To make a long sad story short, I have had to make several tape-recorded messages for officers, Dad is awaiting a prison sentence, Mom is back home, and the kids are in a protective foster placement for the time being. This Mom has no one to help her and the home is in HORRIBLE shape. It's obvious the Dad was a psycho drunken gorilla who had been destroying the place for weeks and nothing has been cleaned for a looong time. This young Mom is also a victim and NO ONE is helping her! It's been very frustrating to see people from the neighborhood craning their necks to see the work we're doing and no one is responding to our requests for help. It's difficult because there has to be huge amounts of work done in order for the home to be inspected and the children returned to where they belong. A first inspection is taking place on Monday.

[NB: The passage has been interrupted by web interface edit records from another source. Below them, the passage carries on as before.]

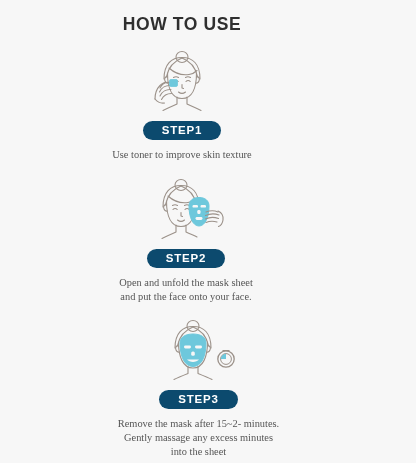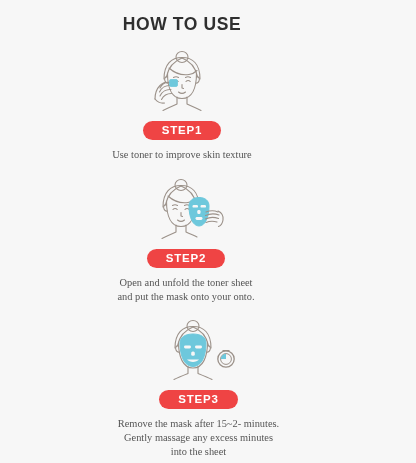--- a/index.html
+++ b/index.html
@@ -41,21 +41,21 @@
   .step-2 { margin-top: 14px; padding-left: 8px; }
   .step-3 { margin-top: 13px; margin-left: 33px; }
 
   .illus {
     width: 120px;
     height: 68px;
     display: block;
   }
   .badge {
     margin-top: 5px;
-    background: #ef4444;
+    background: #0c4a6e;
     color: #ffffff;
     font-size: 11.5px;
     font-weight: bold;
     letter-spacing: 0.8px;
     border-radius: 11px;
     padding: 3px 19px 4px 19px;
     line-height: 12px;
     text-align: center;
   }
   .caption {
@@ -162,22 +162,22 @@
         <path d="M79.5 39.5 C84 37.5 89 37.5 93 39"></path>
         <path d="M79.5 43 C83.5 41 88.5 41 92.5 42.5"></path>
         <path d="M80 46.5 C83.5 45 87.5 45 91 46"></path>
         <path d="M92 35 C95.5 36.5 97.5 40 97 44 C96.6 47 95 49.5 92.5 50.5"></path>
       </g>
     </svg>
 
     <div class="badge">STEP2</div>
 
     <div class="caption">
-      <div>Open and unfold the toner sheet</div>
-      <div>and put the mask onto your onto.</div>
+      <div>Open and unfold the mask sheet</div>
+      <div>and put the face onto your face.</div>
     </div>
   </div>
 
   <div class="step step-3">
     <svg class="illus" viewBox="0 0 120 68">
       <g fill="none" stroke="#9b9189" stroke-width="1.1" stroke-linecap="round" stroke-linejoin="round">
 
         <path d="M48 9 a6 5.5 0 0 1 12 0 a6 5.5 0 0 1 -12 0"></path>
 
         <path d="M36 31 C36 16 43.5 9.5 54 9.5 C64.5 9.5 72 16 72 31"></path>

My birthday was spent doing back breaking work, feeling very lonely, and up to my elbows in grime and muck...This Mom and I are both small people and we have been struggling hauling broken furniture and trash to MY garage, so my husband can help haul everything to the dump when he returns. I have been hauling loads of dishes to my home to soak over night and then scrub for the dishwasher to do the rest. I have been clearing out all bedding and clothing from this home and washing everything multiple times and delivering it back to the other house, so the Mom is able to focus on the surfaces and "bones" of the house. I'll snap a couple photos, so you can believe it I have already done multiple loads and returned them...







I know that what I am doing is right. I feel good about the work that I am doing and feel proud of what I have accomplished. But, I have to tell you...THIS BIRTHDAY HAS SUCKED! --And I'm a big birthday dork who really likes to celebrate and embarrassingly admits that I like some good loving attention I have felt love from heaven, but otherwise, I have felt pretty lonely and tired.

I truly cannot tell you how much this fun little thread has meant to me. Honestly, when I saw it, I was moved to tears. I giggled at the silly notes, appreciated even the short well wishes, and I'm still gushing over the poem...I really needed a friend. You have no idea how much this person across the internet really needed some cheerful voices. I will always be grateful for this and just love you guys!!!!

I have to get back to work and don't expect to be on much for the next few days. If you believe in prayer, this Mom and I could really use some kind words sent up on our behalf as we try to accomplish the work ahead of us. 
Thank you so so much, friends!


----------



## tortdad (May 8, 2015)

Prairie Mom said:


> Friends,
> I have to take a moment and sincerely Thank you. I also feel compelled to share with you my experiences over the past few days, because I think it will convince you how much your notes mean to me right now.
> 
> It's something straight from a made-for-tv movie. I guarantee an unusual read for the forum...
> ...


Keep up the good work!!!!!!


----------



## Blakem (May 8, 2015)

Bless you for taking charge and stepping up, and being a wonderful independent woman. I'm sorry you had to experience this. Seeing pictures of your husband, he looks like a splendid man that wouldn't harm a bug, unless it came to his family. Being a man, I couldn't imagine the feelings he had to go through, not being able to be the man, if necessary, to protect you and your family. 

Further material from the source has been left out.